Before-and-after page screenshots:
..........

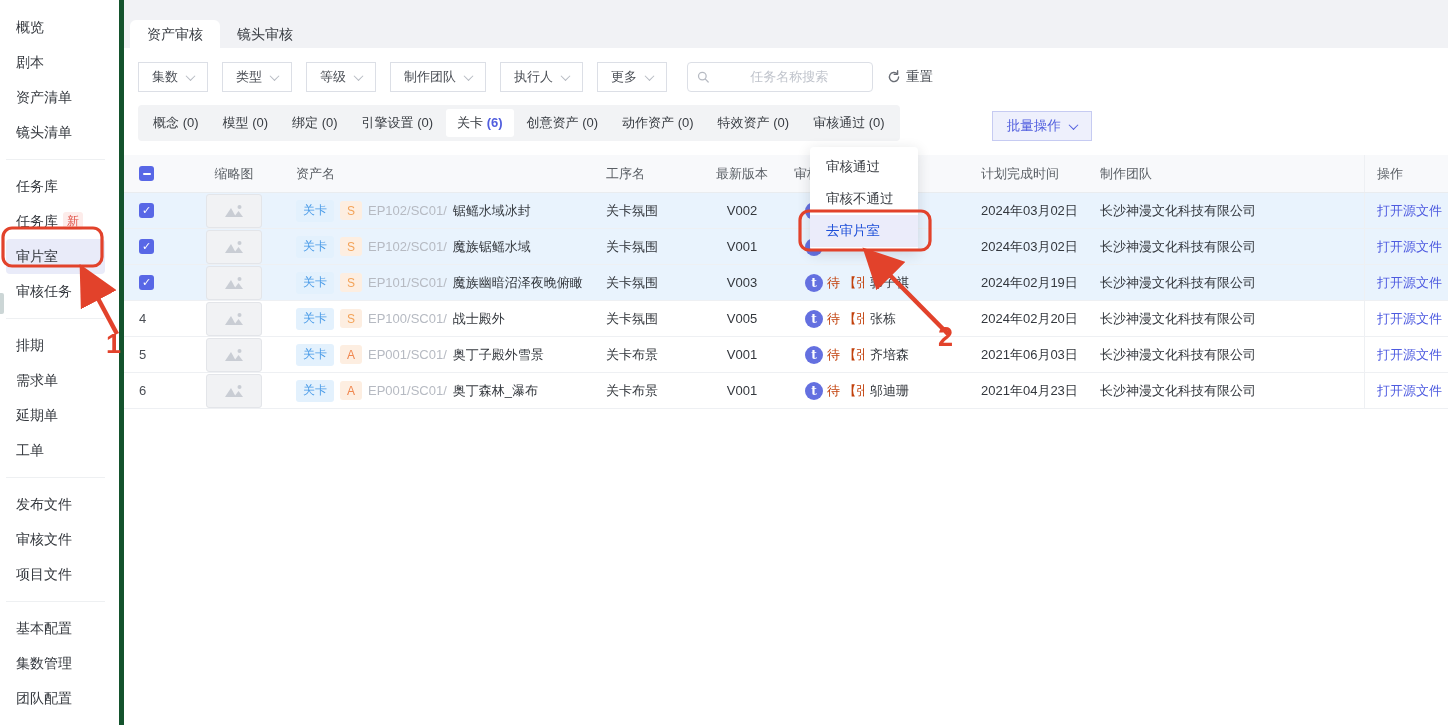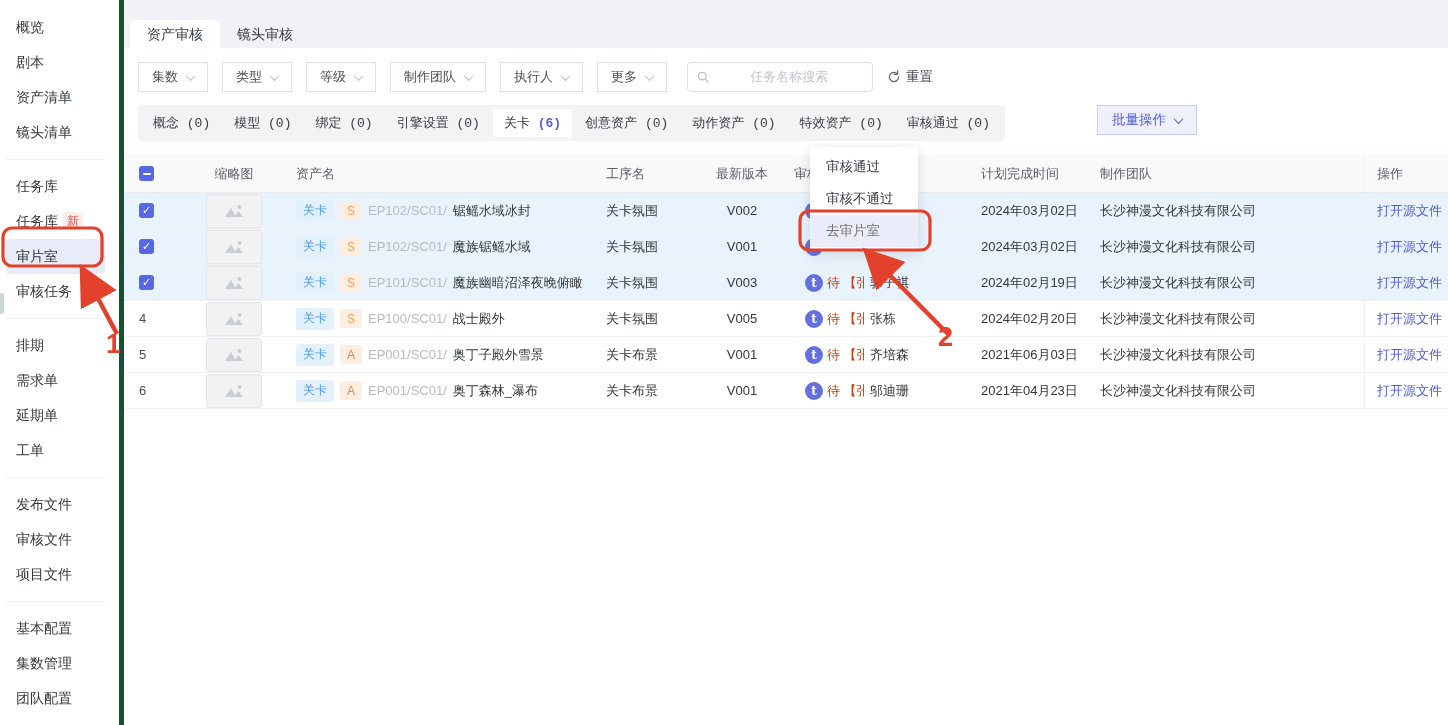--- a/index.html
+++ b/index.html
@@ -30,21 +30,21 @@
   .chev { width: 7px; height: 7px; border-right: 1.5px solid #b6bac2; border-bottom: 1.5px solid #b6bac2;
           transform: rotate(45deg) translate(-1px,-1px); margin-left: 9px; display: inline-block; }
   .searchbox { display: inline-flex; align-items: center; width: 186px; height: 30px;
                border: 1px solid #dcdfe6; border-radius: 4px; padding: 0 9px; background: #fff; margin-left: 6px; }
   .searchbox input { border: 0; outline: 0; width: 100%; font-size: 13px; color: #ec4899;
                      margin-left: 6px; font-family: Liberation Mono, monospace; background: transparent; text-align: center; }
   .searchbox input::placeholder { color: #c0c4cc; }
   .resetbtn { display: inline-flex; align-items: center; gap: 5px; font-size: 13.5px; color: #4a4e55;
               background: none; border: 0; cursor: pointer; font-family: inherit; }
 
-  .catrow { display: flex; align-items: flex-start; margin: 13px 0 0 14px; font-family: Liberation Mono, monospace; }
+  .catrow { display: flex; align-items: flex-end; margin: 13px 0 0 14px; }
   .catstrip { display: inline-flex; background: #f2f3f5; border-radius: 4px; padding: 4px; gap: 2px; }
   .cat { padding: 5px 11px; font-size: 13px; color: #383c42; border-radius: 3px;
          cursor: pointer; white-space: nowrap; }
   .cat.active { background: #fff; }
   .cat.active .cat-count { color: #515ede; font-weight: bold; }
   .batchbtn { display: inline-flex; align-items: center; height: 30px; margin-left: 92px; padding: 0 14px;
               background: #eef0fc; border: 1px solid #c6cbf2; border-radius: 0;
               color: #515ede; font-size: 13.5px; cursor: pointer; font-family: inherit; }
   .batchbtn .chev { border-color: #515ede; }
 
@@ -85,21 +85,21 @@
            font-size: 12px; font-weight: bold; display: flex; align-items: center; justify-content: center;
            flex: none; font-family: "DejaVu Serif", serif; }
   .stext { font-size: 13px; color: #c2410c; text-align: center; }
   .oplink { font-size: 13px; color: #4d5ae0; cursor: pointer; text-decoration: none; }
 
   
   .dropdown { position: absolute; left: 810px; top: 147px; width: 108px; background: #fff;
               border-radius: 4px; box-shadow: 0 3px 14px rgba(31,35,41,.14); padding: 4px 0; z-index: 5; }
   .ditem { height: 32px; line-height: 32px; padding: 0 16px; font-size: 13.5px; color: #383c42;
            cursor: pointer; white-space: nowrap; }
-  .ditem.hl { background: #ebecfa; color: #737373; }
+  .ditem.hl { background: #ebecfa; color: #1d4ed8; }
 
   
   .anno { position: absolute; left: 0; top: 0; width: 1448px; height: 725px;
           pointer-events: none; z-index: 9; }
   .edge-peek { position: absolute; left: 0; top: 293px; width: 4px; height: 21px;
                background: #ccd6d6; border-radius: 0 2px 2px 0; }
 </style>
 </head>
 <body>
 

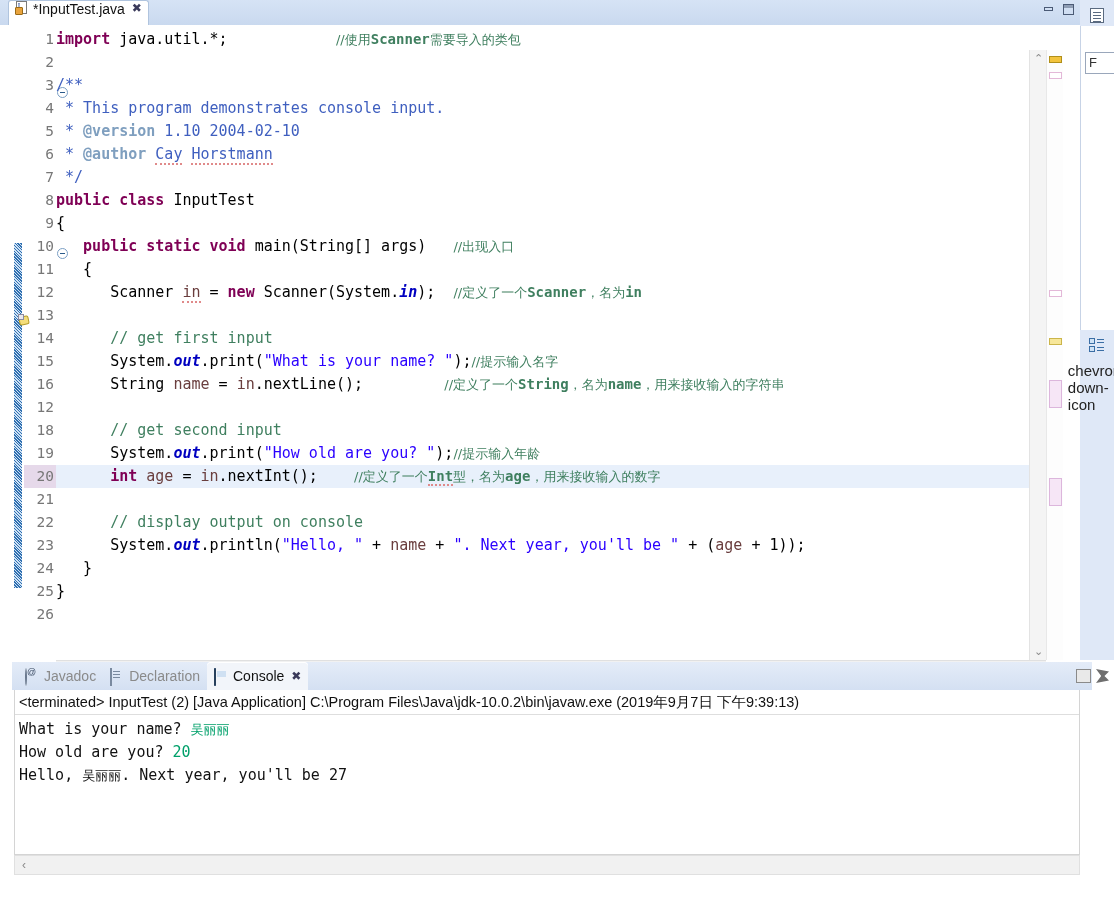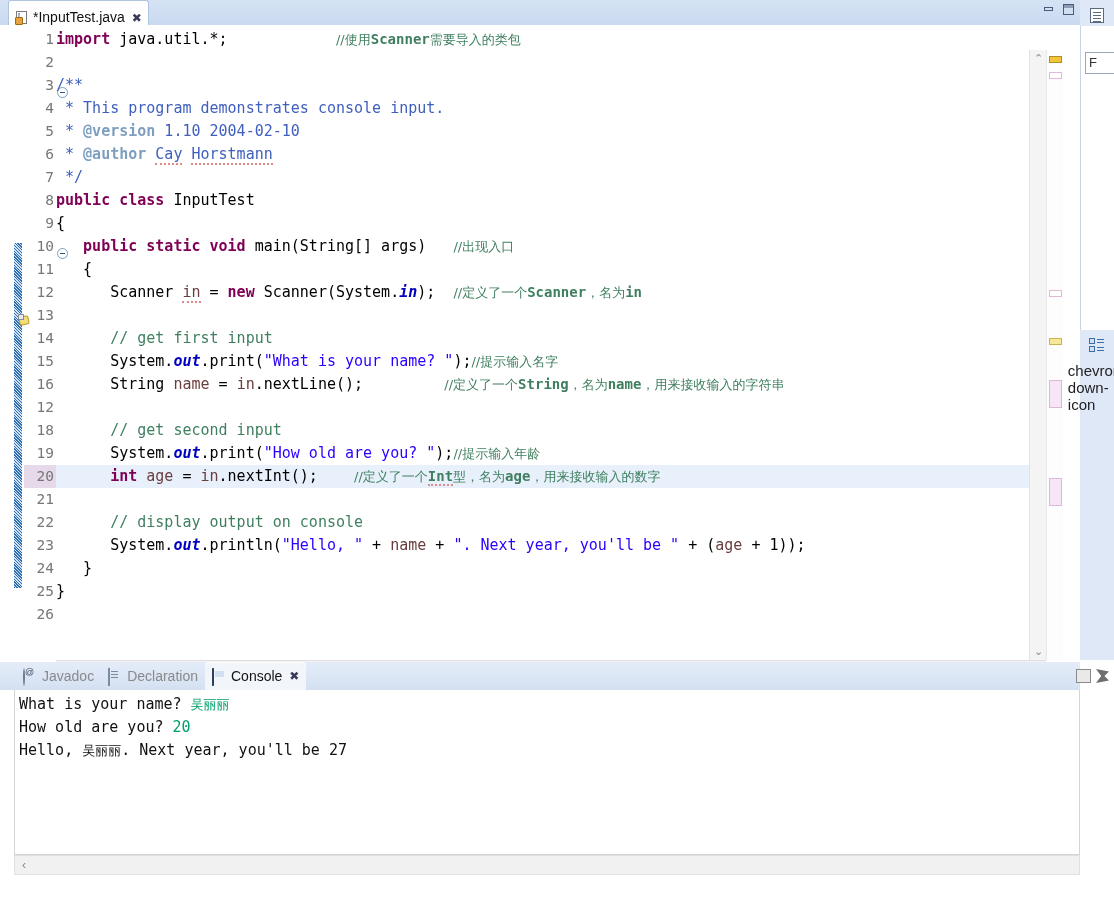--- a/index.html
+++ b/index.html
@@ -20,21 +20,21 @@
   
   .tabstrip {
     position: absolute; left: 0; top: 0; width: 1080px; height: 25px;
     background: linear-gradient(to bottom,#d6e3f5,#c9d9ef);
   }
   .tab-active {
     position: absolute; left: 8px; top: 0; height: 25px;
     background: #ffffff;
     border-top: 1px solid #b0c4de; border-left: 1px solid #b0c4de; border-right: 1px solid #b0c4de;
     border-top-left-radius: 3px; border-top-right-radius: 3px;
-    display: flex; align-items: flex-end; padding: 0 6px 0 6px;
+    display: flex; align-items: flex-start; padding: 0 6px 0 6px;
     font-size: 14px; color: #1a1a1a; white-space: nowrap;
   }
   .tab-icon {
     width: 14px; height: 14px; margin-right: 4px; position: relative; flex: none;
   }
   .tab-icon .pg { position:absolute; left:1px; top:0; width:11px; height:13px; background:#ffffff; border:1px solid #7a7a7a; }
   .tab-icon .j  { position:absolute; left:2px; top:1px; font-size:8px; color:#1a3d8f; font-family:"Liberation Serif",serif; line-height:9px;}
   .tab-icon .cn { position:absolute; left:0px; top:6px; width:8px; height:8px; background:#e8a33d; border:1px solid #9c6b15; border-radius:1px;}
   .tab-label { font-size: 14px; color:#111; }
   .tab-close { margin-left: 7px; font-size: 12px; color:#3a3a5a; }
@@ -144,23 +144,23 @@
   .outline-ico s:nth-child(4){top:4px;}
   .outline-ico s:nth-child(5){top:9px;}
   .outline-ico s:nth-child(6){top:12px;}
   .chev{color:#222;font-size:15px;}
 
   
   .console-panel {
     position:absolute; left:0; top:662px; width:1114px; height:220px; background:#ffffff;
   }
   .console-tabs {
-    position:absolute; left:0; top:0; width:1080px; height:28px;
+    position:absolute; left:12px; top:0; width:1080px; height:28px;
     background:linear-gradient(to bottom,#e4ecf8,#d4e0f2);
-    display:flex; align-items:center; padding-left:16px; gap:0px;
+    display:flex; align-items:center; padding-left:6px; gap:0px;
   }
   .ctab { display:flex;align-items:center;height:28px;padding:0 7px;font-size:14px;color:#8a8a8a;white-space:nowrap;}
   .ctab.active{
     background:#f2f5fa; color:#111; border-top-left-radius:4px;border-top-right-radius:4px;
     box-shadow: inset 0 1px 0 #ffffff;
   }
   .ctab .ci{width:15px;height:14px;margin-right:4px;position:relative;flex:none;}
   .jdoc-ico{width:13px;height:13px;border-radius:50%;border:1px solid #6b7a8f;background:#eef2f8;position:relative;}
   .jdoc-ico:after{content:"@";position:absolute;left:1px;top:-2px;font-size:9px;color:#3a4a63;}
   .decl-ico{width:12px;height:13px;background:#fff;border:1px solid #7a8a9f;position:relative;}
@@ -338,20 +338,21 @@
           <span>Console</span>
           <span class="ctab-close">✖</span>
         </div>
       </div>
     <div class="console-toolbar">
       <span class="tb-ico"></span>
       <span class="tb-ico2"></span>
     </div>
 
     <div class="console-body">
+      <div class="cons-head">&lt;terminated&gt; InputTest (2) [Java Application] C:\Program Files\Java\jdk-10.0.2\bin\javaw.exe (2019年9月7日 下午9:39:13)</div>
       <div class="cons-out" id="cons-out"><div><span>What is your name? </span><span class="cn-in">吴丽丽</span></div><div><span>How old are you? </span><span class="cons-in">20</span></div><div><span>Hello, </span><span class="cn-out">吴丽丽</span><span>. Next year, you'll be 27</span></div></div>
     </div>
     <div class="cons-hscroll">
       <span>‹</span>
     </div>
   </div>
 
 
 </div>
 

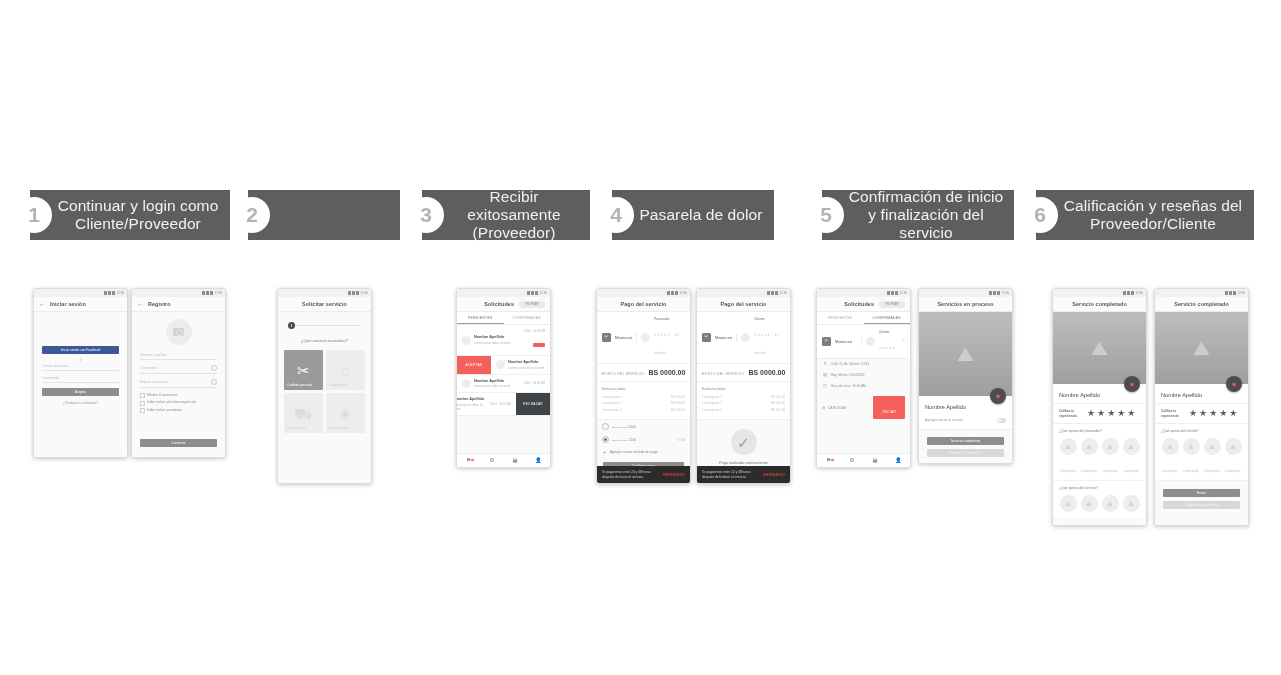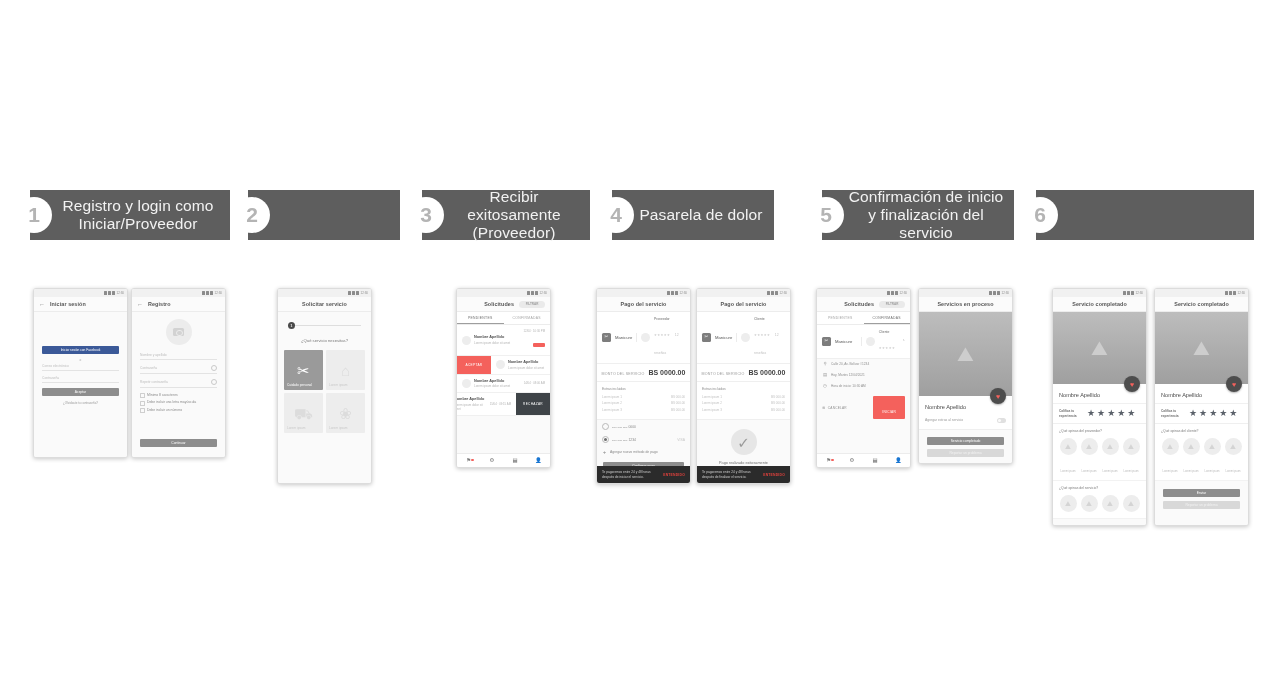--- a/index.html
+++ b/index.html
@@ -174,39 +174,40 @@
   .opt .circ{width:17px;height:17px;border-radius:50%;background:#ededed;margin:0 auto 2.5px;
              display:flex;align-items:center;justify-content:center;color:#d4d4d4;font-size:7px;line-height:1;}
   .opt .ol{font-size:2.6px;color:#b9b9b9;line-height:3.4px;}
 </style>
 </head>
 <body>
 
 <div class="steps">
   <div class="step s1">
     <div class="step-num">1</div>
-    <div class="step-label">Registro y login como Iniciar/Proveedor</div>
+    <div class="step-label">Continuar y login como Cliente/Proveedor</div>
   </div>
   <div class="step s2">
     <div class="step-num">2</div>
   </div>
   <div class="step s3">
     <div class="step-num">3</div>
     <div class="step-label">Recibir exitosamente (Proveedor)</div>
   </div>
   <div class="step s4">
     <div class="step-num">4</div>
     <div class="step-label">Pasarela de dolor</div>
   </div>
   <div class="step s5">
     <div class="step-num">5</div>
     <div class="step-label">Confirmación de inicio y finalización del servicio</div>
   </div>
   <div class="step s6">
     <div class="step-num">6</div>
+    <div class="step-label">Calificación y reseñas del Proveedor/Cliente</div>
   </div>
 </div>
 
 <div class="phone" style="left:33px;top:288px;width:95px;height:170px;">
  <div class="scr">
   <div class="statusbar">
     <span class="sb-ic"></span>
     <span class="sb-ic"></span>
     <span class="sb-ic"></span>
     <span class="sb-t">12:30</span>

..........

Assignment:
Which lines in the records contain the word "text"? Copy each one.

Answer box:
                      margin-left: 6px; font-family: Liberation Mono, monospace; background: transparent; text-align: center; }
   .stext { font-size: 13px; color: #c2410c; text-align: center; }
   .oplink { font-size: 13px; color: #4d5ae0; cursor: pointer; text-decoration: none; }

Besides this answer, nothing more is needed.